Let me start with defining a few network-related items:
- Client: this is a java program that would be run from behind a corporate firewall.
- Server: this is a java program that would accept a connection from the Client and would sit on a public internet site (acme.com). It is important that the Client connect to the Server, because the Server cannot initiate any conversations to the Client due to the firewall restrictions.
- Browser: the browser will sit on a machine on the local network of the Server and will be configured to use some proxy.
Each browser needs to be able to connect to hosts behind a firewall (local to the Client), but each one needs to do so in a private, secure manner.
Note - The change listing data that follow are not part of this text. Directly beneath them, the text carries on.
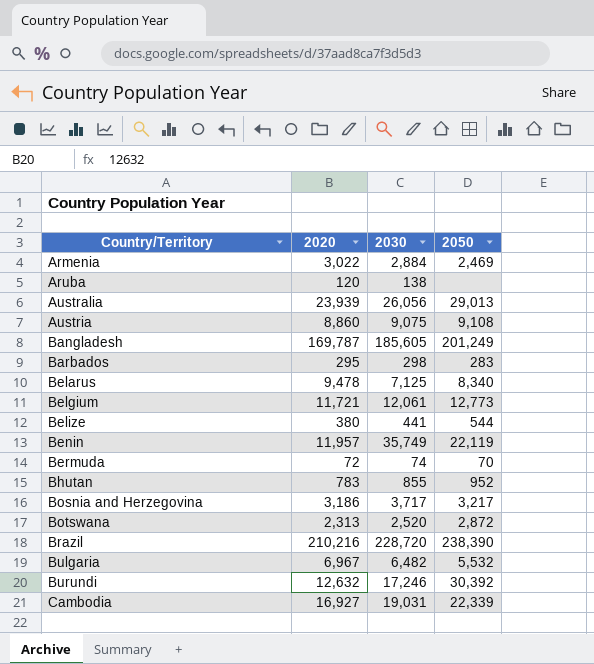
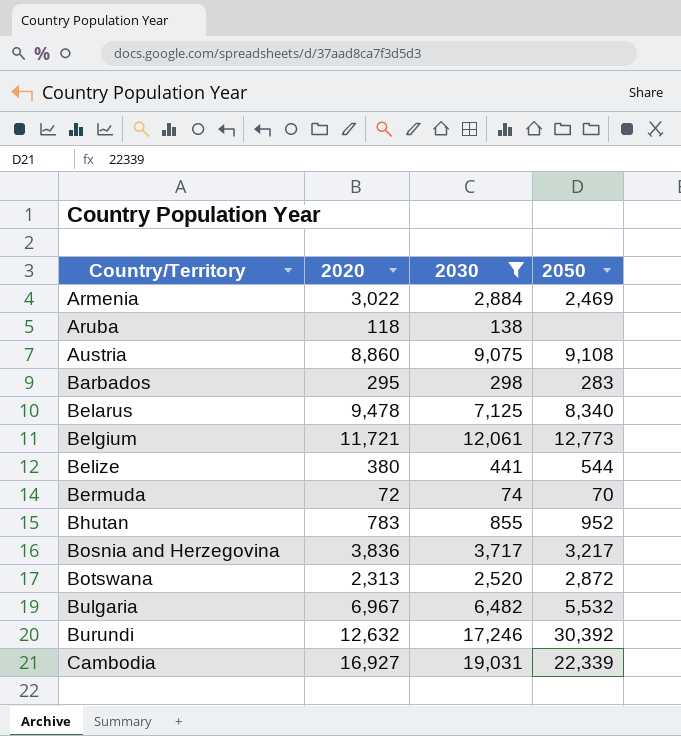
filter: none -> 2030 <= 19,031
Aruba | 2020: 120 -> 118
Bosnia and Herzegovina | 2020: 3,186 -> 3,836

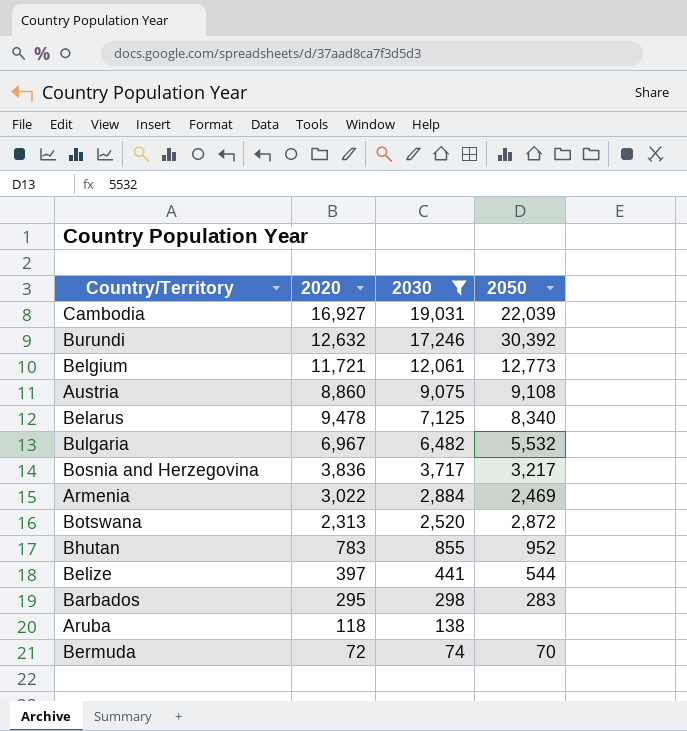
row order: Country/Territory ascending -> 2030 descending
Cambodia | 2050: 22,339 -> 22,039
Belize | 2020: 380 -> 397

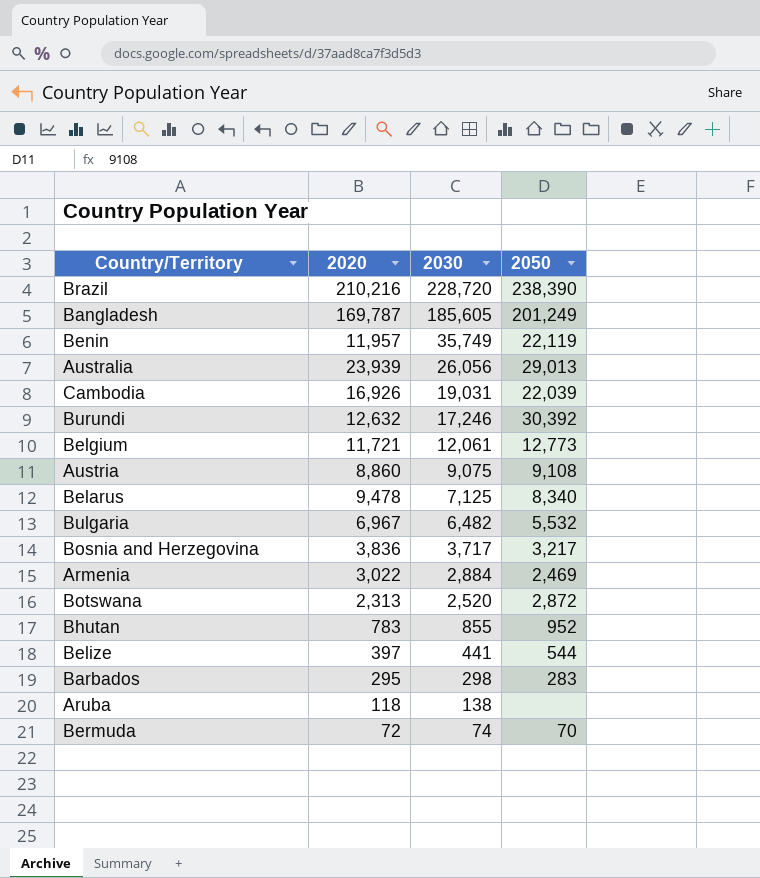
filter: 2030 <= 19,031 -> none
Cambodia | 2020: 16,927 -> 16,926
I imagine that when the Client connects to the Server, it would provide a password (”securetoken”), and then the browser would be configured to use a proxy host of “securetoken.proxy.acme.com”. Because that host contains the secure token, it would be mapped to forward HTTP requests through to the Client that connected with that same token.
So - does something like this seem possible? I imagine I’d have to hack the ProxyHandler quite a bit, but my gut says it is possible. The main thing that gets me is how the hop from the Server to the Client will happen.
Any thoughts?
on May 31st, 2006 at 6:30 pm
Your email hasn’t arrived in my mailbox, or in any of the archives for jetty-discuss.
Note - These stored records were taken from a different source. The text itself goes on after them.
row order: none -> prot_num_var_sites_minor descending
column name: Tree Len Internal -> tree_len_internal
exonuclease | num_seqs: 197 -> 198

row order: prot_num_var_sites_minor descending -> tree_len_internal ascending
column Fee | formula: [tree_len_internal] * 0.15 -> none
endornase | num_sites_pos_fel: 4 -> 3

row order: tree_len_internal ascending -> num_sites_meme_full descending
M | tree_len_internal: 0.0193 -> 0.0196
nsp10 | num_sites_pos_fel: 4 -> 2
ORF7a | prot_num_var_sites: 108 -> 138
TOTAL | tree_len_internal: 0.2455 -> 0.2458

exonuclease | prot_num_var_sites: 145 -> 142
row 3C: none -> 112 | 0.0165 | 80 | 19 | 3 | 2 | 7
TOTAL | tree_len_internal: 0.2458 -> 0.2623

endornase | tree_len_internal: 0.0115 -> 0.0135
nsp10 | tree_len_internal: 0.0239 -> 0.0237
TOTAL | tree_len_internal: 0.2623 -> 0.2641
It could be help up in moderation (I think greg moderates non-subscriber postings) but you might want to check that it was sent successfully.
The short of it is that I think it will work. The “wacky” bit of the process is that the “client” initiates the TCP connection, but it wants to act as a “recipient” of HTTP requests.
I see no reason why you couldn’t have an inverted socket connector in jetty, but I’d have to sit down with the code to think it through thoroughly.